Suppose first that \(\tau^k \leqslant a^k\). According to (7), (8), (14), (16), (12)

\[ \int_0^{\tau^k}\varphi_k(t)\,dt > \int_0^{\min(t/p,\,2\gamma_1/p^2\gamma_2^2M)} \left(-M\gamma_2^2\|\nabla f(X^k)\|^2t+\varphi_k(0)\right)\,dt > \]

\[ > \int_0^{\min(t/p,\,2\gamma_1/p^2\gamma_2^2M)} \left(-M\gamma_2^2\|\nabla f(X^k)\|^2t+ \min(t\gamma_2^2M/2\gamma_1,\,\frac{1}{p})\varphi_k(0)\right)\,dt > \]

\[ > \min\left(\frac{2\gamma_1^2}{p^4\gamma_2^2M},\, \frac{1}{2}\frac{t^2\gamma_2^2M}{p^2}\right)\Delta^2=S_1. \tag{18} \]

Now suppose that \(\tau^k \geqslant a^k\). According to (7), (8), (15), 17) \(\varphi_k(\tau^k)\leqslant 0\);

\[ \int_0^{\tau^k}\varphi_k(t)\,dt = \int_0^{\lambda^k}\varphi_k(t)\,dt - \int_{\tau^k}^{\lambda^k}\varphi_k(t)\,dt = f(X^k)-f(X^k-\lambda^kl^k)- \]

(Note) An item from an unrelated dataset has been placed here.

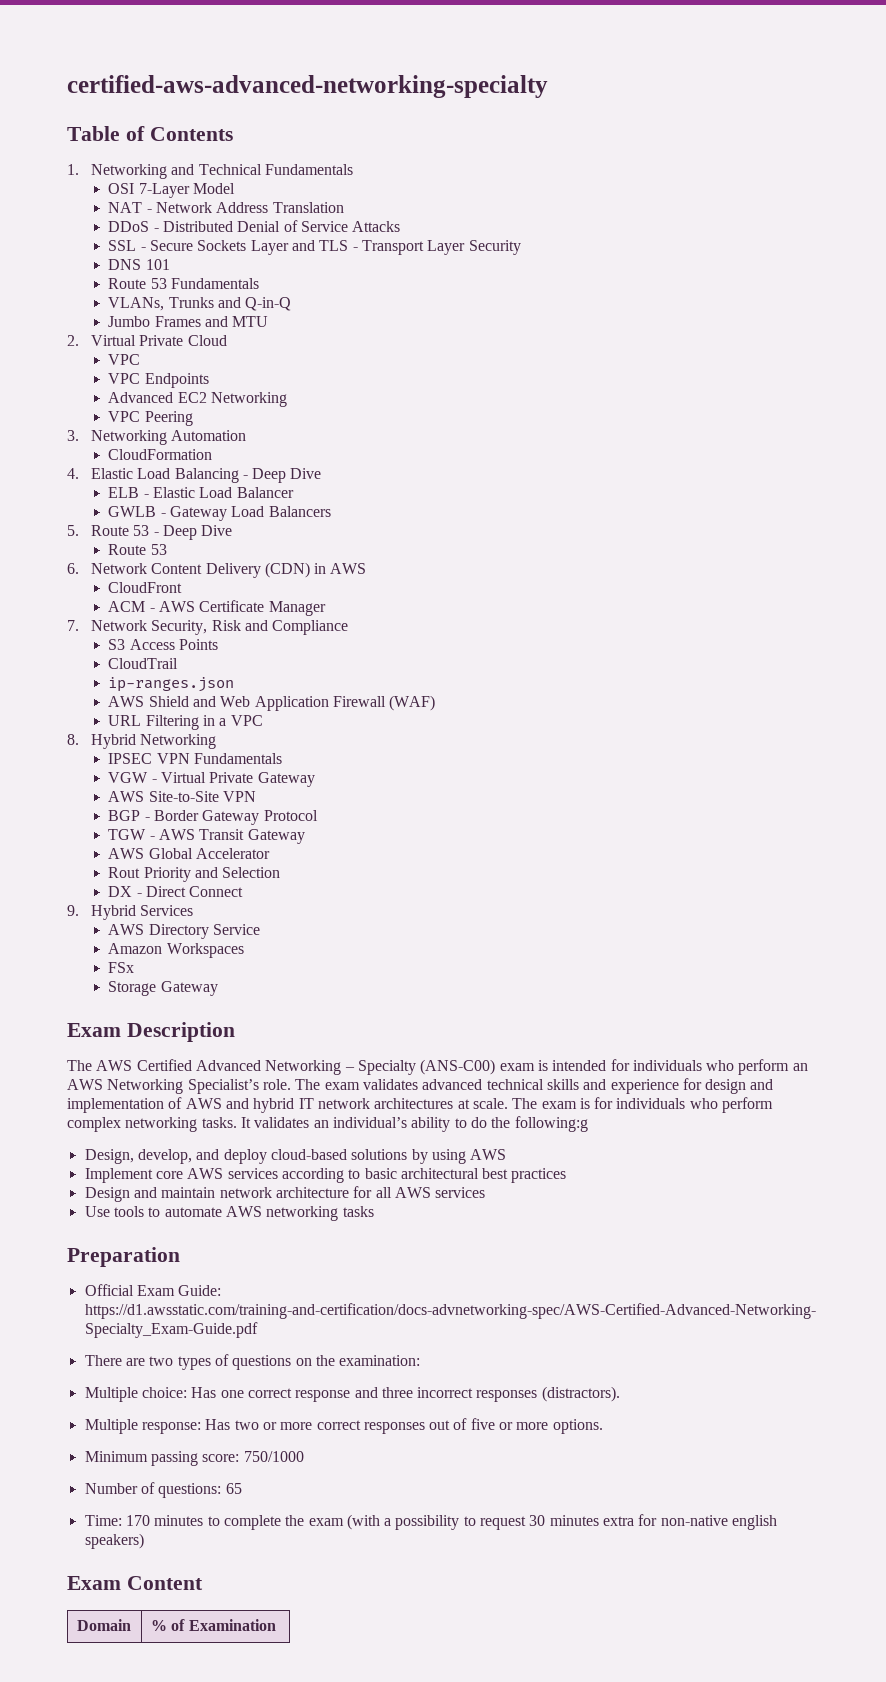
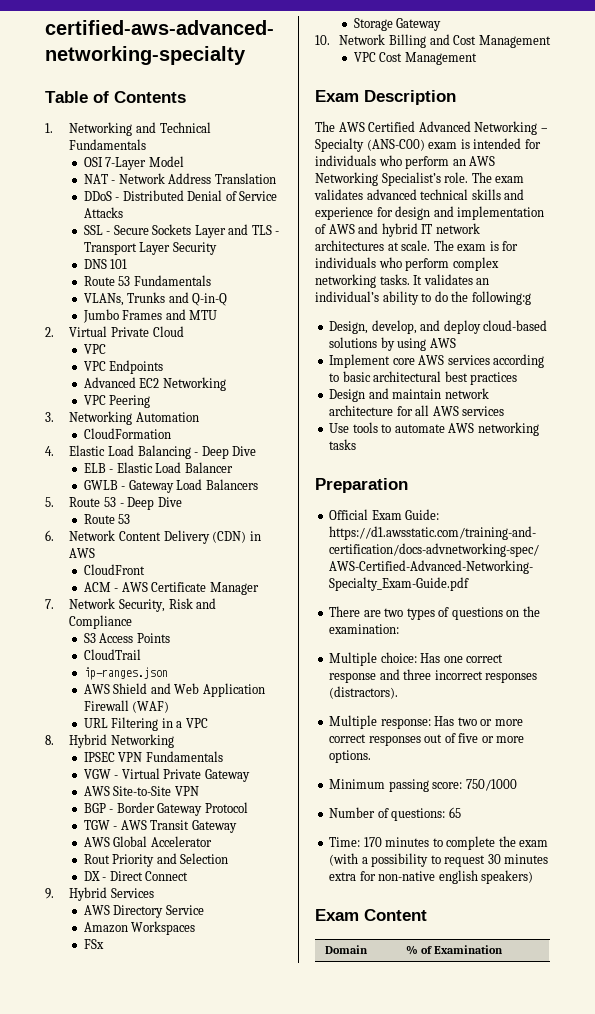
(218, 988) none -> [315,34,551,48] [353,52,477,65] // 10. Network Billing and Cost Management // VPC Cost Management

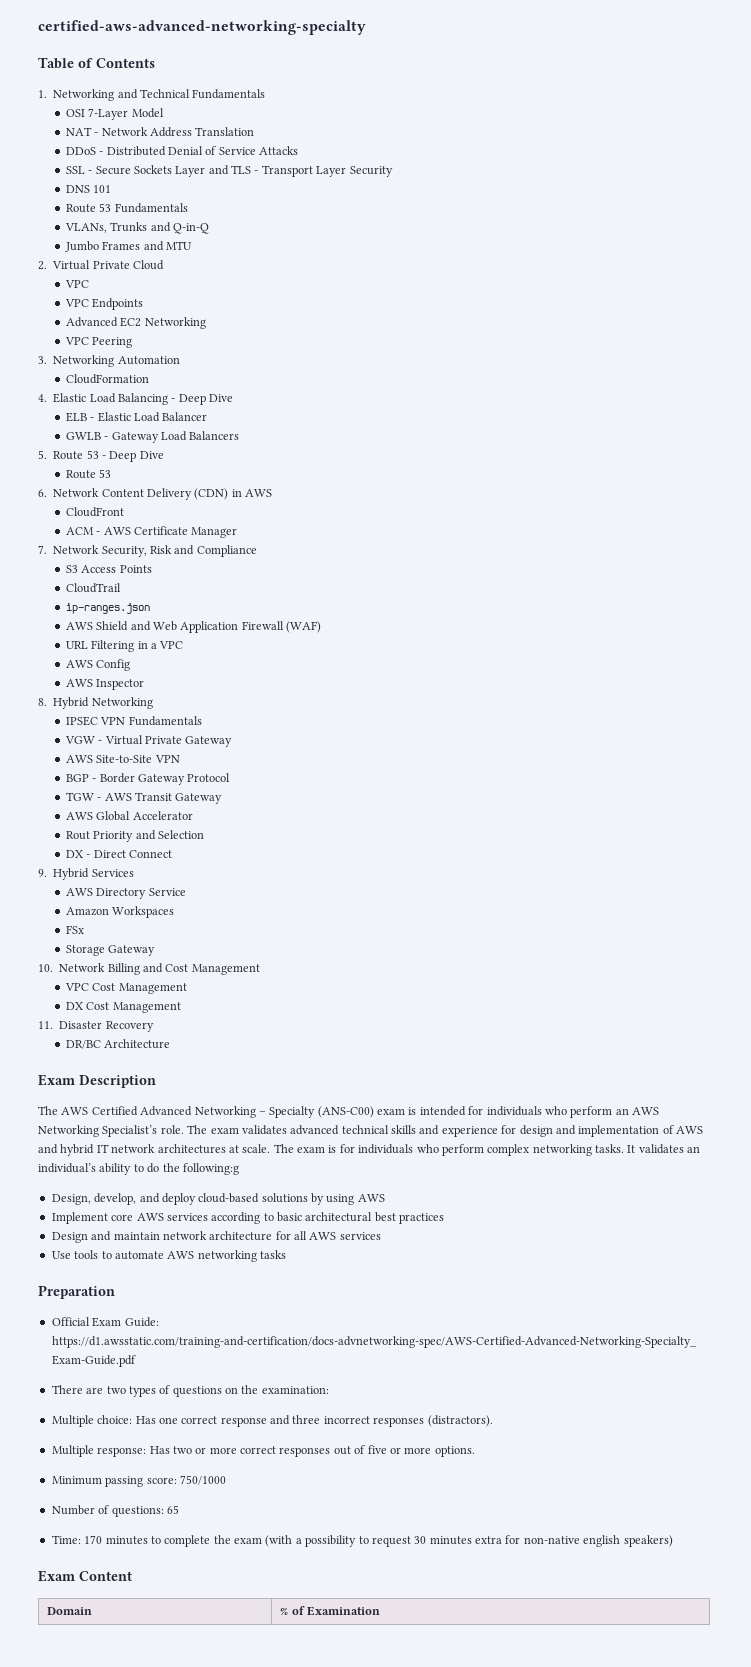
(208, 723) none -> [65,659,131,671] [65,679,145,690] // AWS Config // AWS Inspector
(477, 58) none -> [65,1002,181,1013] [38,1021,154,1032] [65,1039,171,1049] // DX Cost Management // 11. Disaster Recovery // DR/BC Architecture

\[ -\int_{\tau^k}^{\lambda^k}\varphi_k(t)\,dt = -\int_{\tau^k}^{\lambda^k}\varphi_k(t)\,dt \geqslant \int_{\tau^k}^{\lambda^k} \left(m\gamma_1^2\|\nabla f(X^k)\|^2(t-\tau^k)-\varphi_k(\tau^k)\right)\,dt \geqslant \]

\[ \geqslant \int_{\tau^k}^{\lambda^k} m\gamma_1^2\|\nabla f(X^k)\|^2(t-\tau^k)\,dt = \frac{m\gamma_1^2\|\nabla f(X^k)\|^2}{2}(\lambda^k-\tau^k)^2 > \]

\[ > \frac{m\gamma_1^2}{2}(t^k-\tau^k)^2\Delta^2 = \frac{m\gamma_1^2(p-1)^2}{2} \left(\min\left(\frac{t}{p},\,\frac{2\gamma_1}{p^3\gamma_2^2M}\right)\right)^2 \Delta^2 = S_2. \tag{19} \]

Finally,

\[ \int_0^{\tau^k}\varphi_k(t)\,dt > \min(s_1,s_2)=s>0; \]

\[ f(X^{k+1})=f(X^k)-\int_0^{\tau^k}\varphi_k(t)\,dt < f(X^k)-s < f(X^0)-(k+1)s; \tag{20} \]

\[ \lim_{k\to\infty} f(X^k)=-\infty < f(X^*)=\min_X f(X), \]

which contradicts (11).

Thus, for any \(\varepsilon>0\) there exists such a \(K(\varepsilon)\) that for all \(k\geqslant K(\varepsilon)\) the inequality \(\|\nabla f(X^k)\|<\varepsilon\) will hold. Hence

\[ \nabla f(X^k)=\nabla f(X^k)-\nabla f(X^*)=H(Z^k)(X^k-X^*); \]

\[ Z^k=X^*+\theta^k(X^k-X^0)\in\mathfrak{M}_X,\quad 0<\theta^k<1; \tag{21} \]

\[ X^k-X^*=(H(Z^k))^{-1}\nabla f(X^k);\qquad \|X^k-X^*\|<\varepsilon/m, \]

which proves the theorem.

Choose \(l^k=(H(X^k))^{-1}\nabla f(X^k)\).

\[ \frac{\|\nabla f(X^k)\|^2}{M} < (\nabla f(X^k),l^k) = (\nabla f(X^k),(H(X^k))^{-1},\nabla f(X^k))\leqslant \tag{22} \]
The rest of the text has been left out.